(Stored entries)
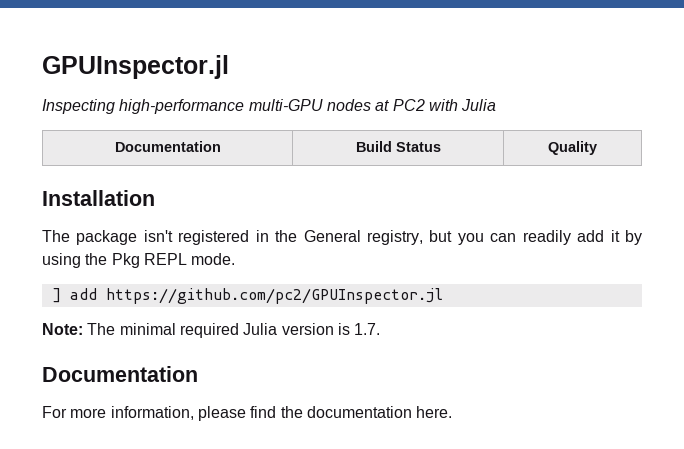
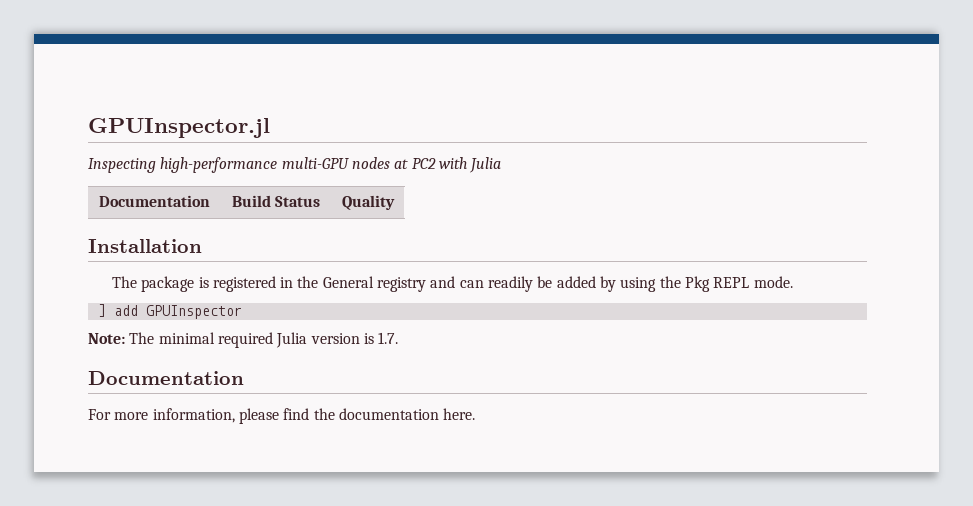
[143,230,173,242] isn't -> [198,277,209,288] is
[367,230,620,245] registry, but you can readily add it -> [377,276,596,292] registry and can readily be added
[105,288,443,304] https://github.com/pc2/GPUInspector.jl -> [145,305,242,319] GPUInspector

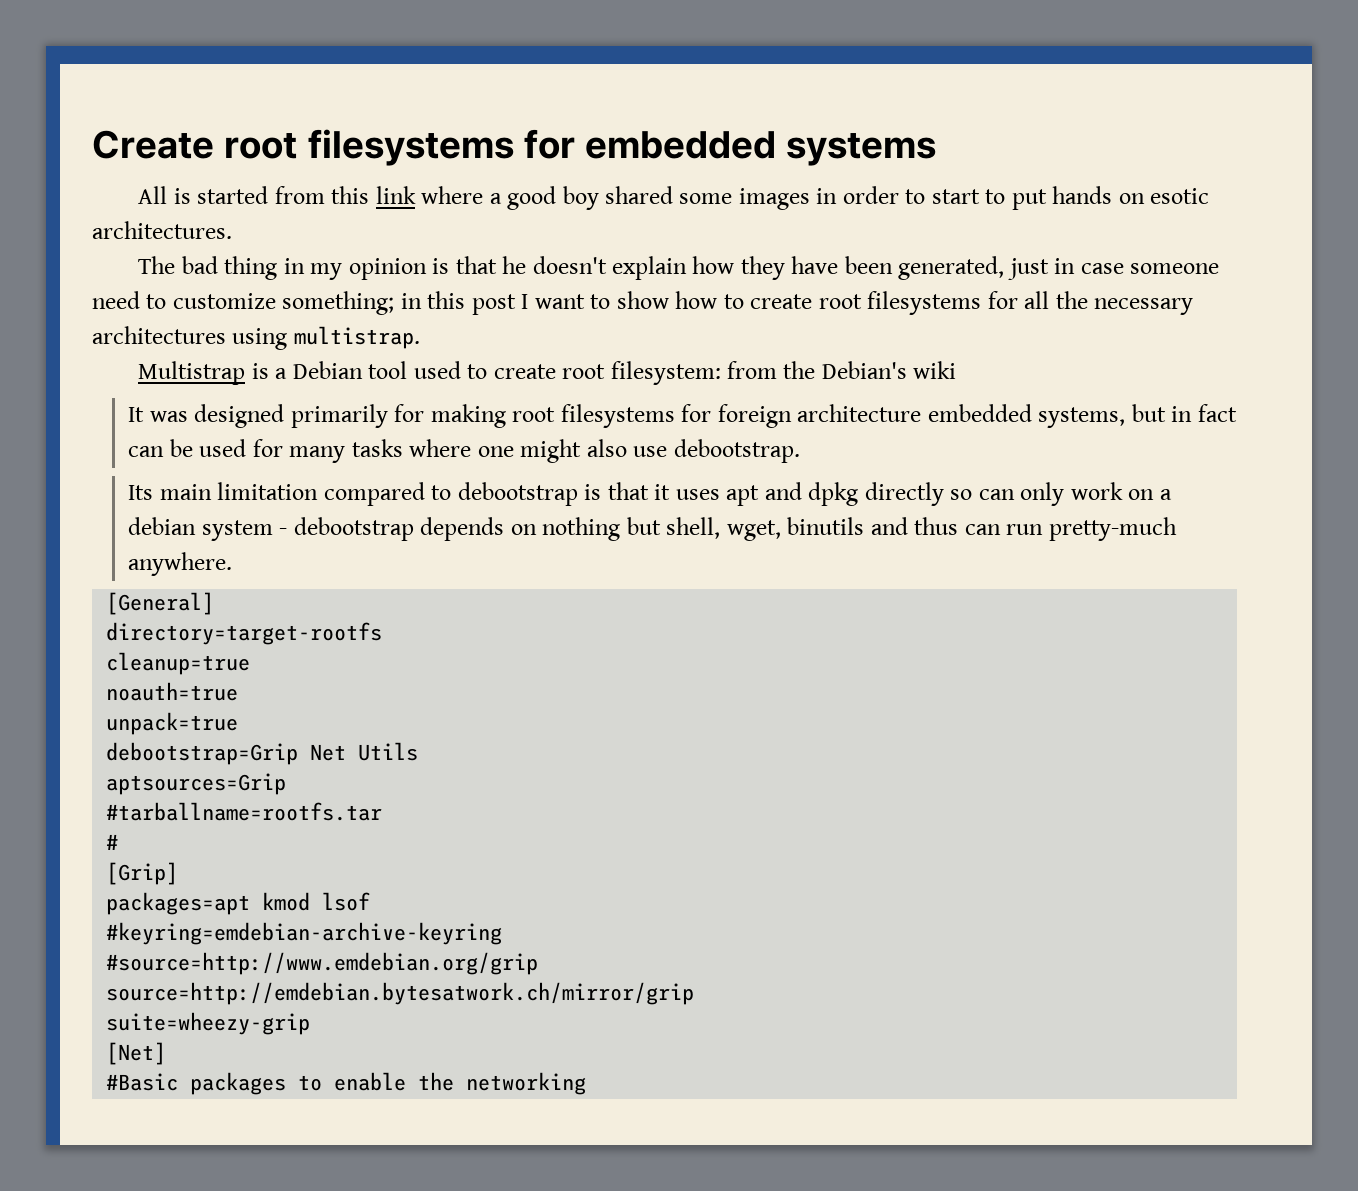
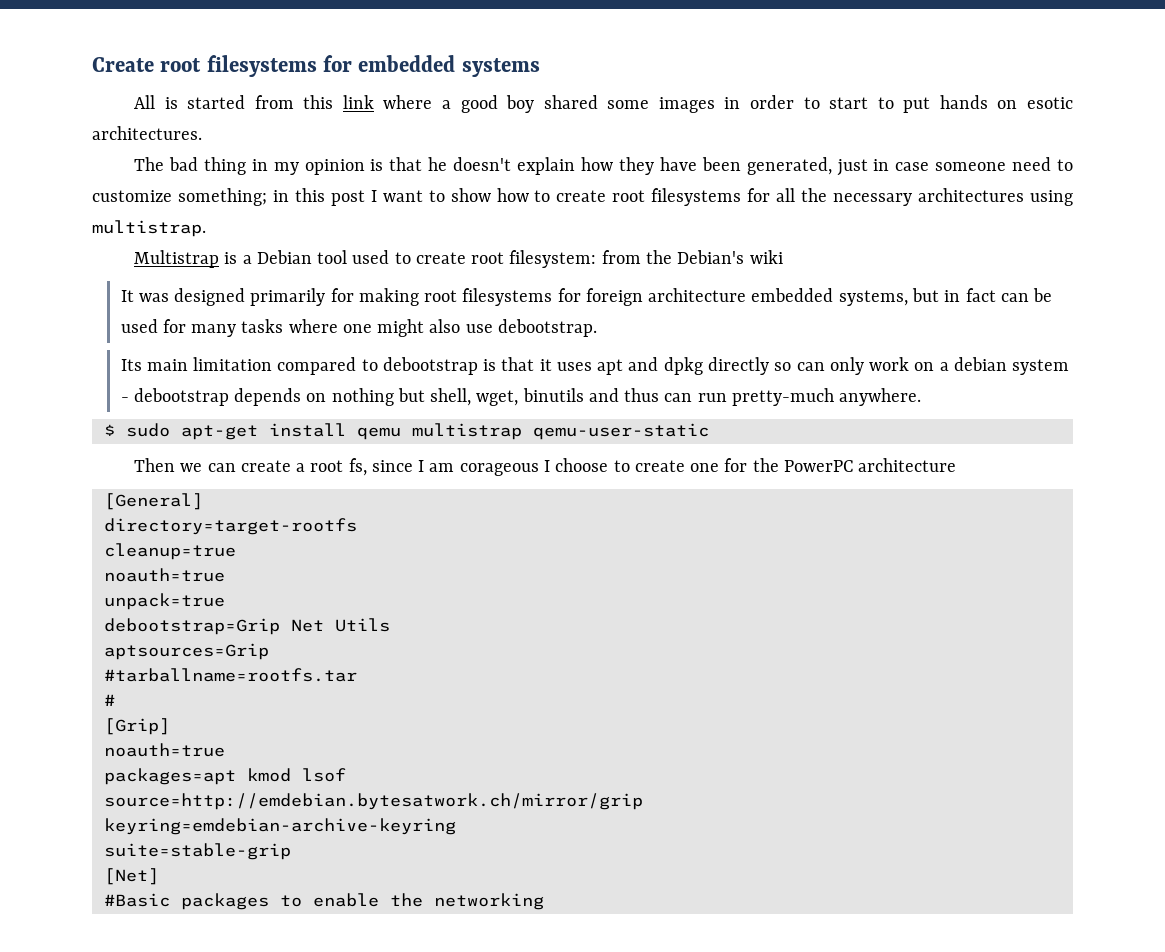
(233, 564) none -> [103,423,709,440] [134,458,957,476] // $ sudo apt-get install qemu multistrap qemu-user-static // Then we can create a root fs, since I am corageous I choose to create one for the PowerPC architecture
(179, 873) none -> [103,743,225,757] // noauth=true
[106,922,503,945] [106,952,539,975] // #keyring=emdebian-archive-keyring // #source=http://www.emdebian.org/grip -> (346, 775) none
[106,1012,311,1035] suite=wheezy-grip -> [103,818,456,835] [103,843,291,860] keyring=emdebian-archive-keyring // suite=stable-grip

### ACTION ITEM
What you return must match the entries above exactly, apart from the pictures, which are left out.

### ANSWER SPACE
[143,230,173,242] isn't -> [198,277,209,288] is
[367,230,620,245] registry, but you can readily add it -> [377,276,596,292] registry and can readily be added
[105,288,443,304] https://github.com/pc2/GPUInspector.jl -> [145,305,242,319] GPUInspector

(233, 564) none -> [103,423,709,440] [134,458,957,476] // $ sudo apt-get install qemu multistrap qemu-user-static // Then we can create a root fs, since I am corageous I choose to create one for the PowerPC architecture
(179, 873) none -> [103,743,225,757] // noauth=true
[106,922,503,945] [106,952,539,975] // #keyring=emdebian-archive-keyring // #source=http://www.emdebian.org/grip -> (346, 775) none
[106,1012,311,1035] suite=wheezy-grip -> [103,818,456,835] [103,843,291,860] keyring=emdebian-archive-keyring // suite=stable-grip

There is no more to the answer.